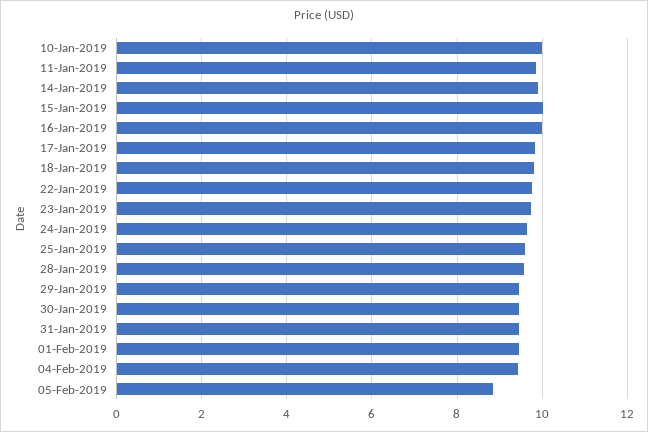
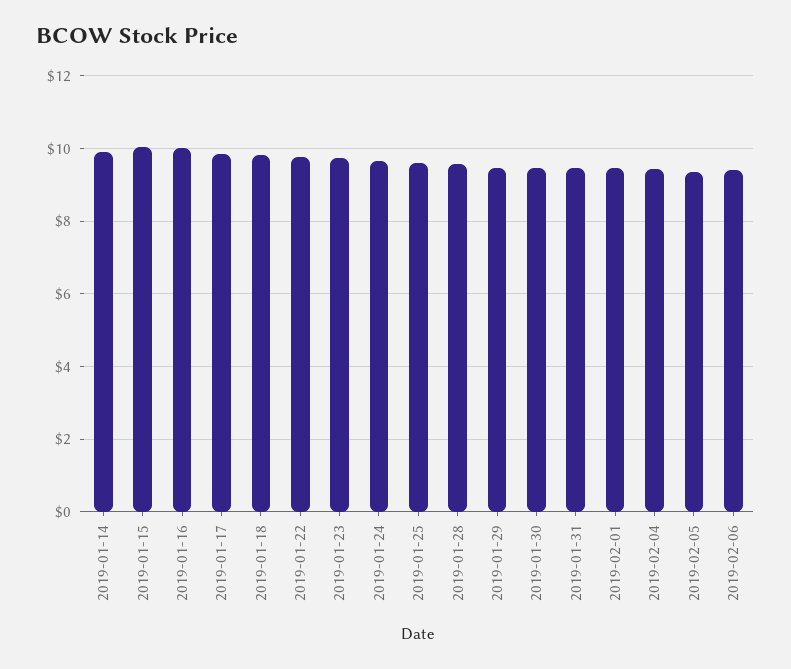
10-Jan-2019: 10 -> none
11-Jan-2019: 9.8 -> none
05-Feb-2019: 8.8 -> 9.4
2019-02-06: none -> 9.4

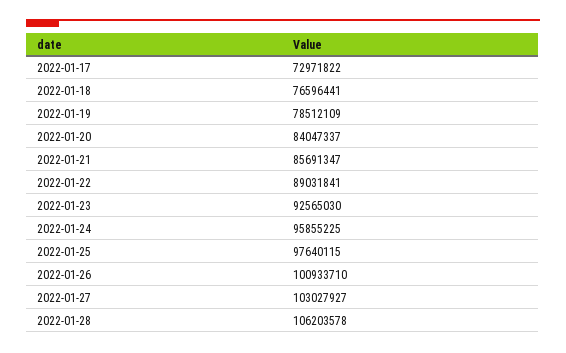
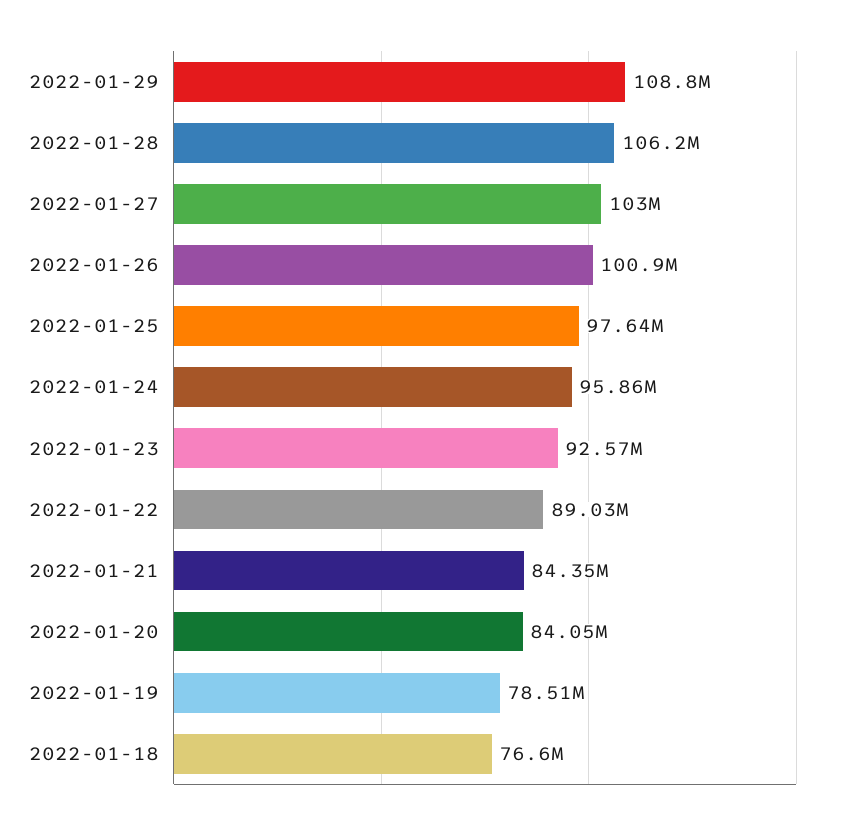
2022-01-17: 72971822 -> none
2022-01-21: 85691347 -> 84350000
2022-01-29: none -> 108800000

[WORK TO COMPLETE] Copy each line above that has the word "none".

[EXPECTED ANSWER]
10-Jan-2019: 10 -> none
11-Jan-2019: 9.8 -> none
2019-02-06: none -> 9.4
2022-01-17: 72971822 -> none
2022-01-29: none -> 108800000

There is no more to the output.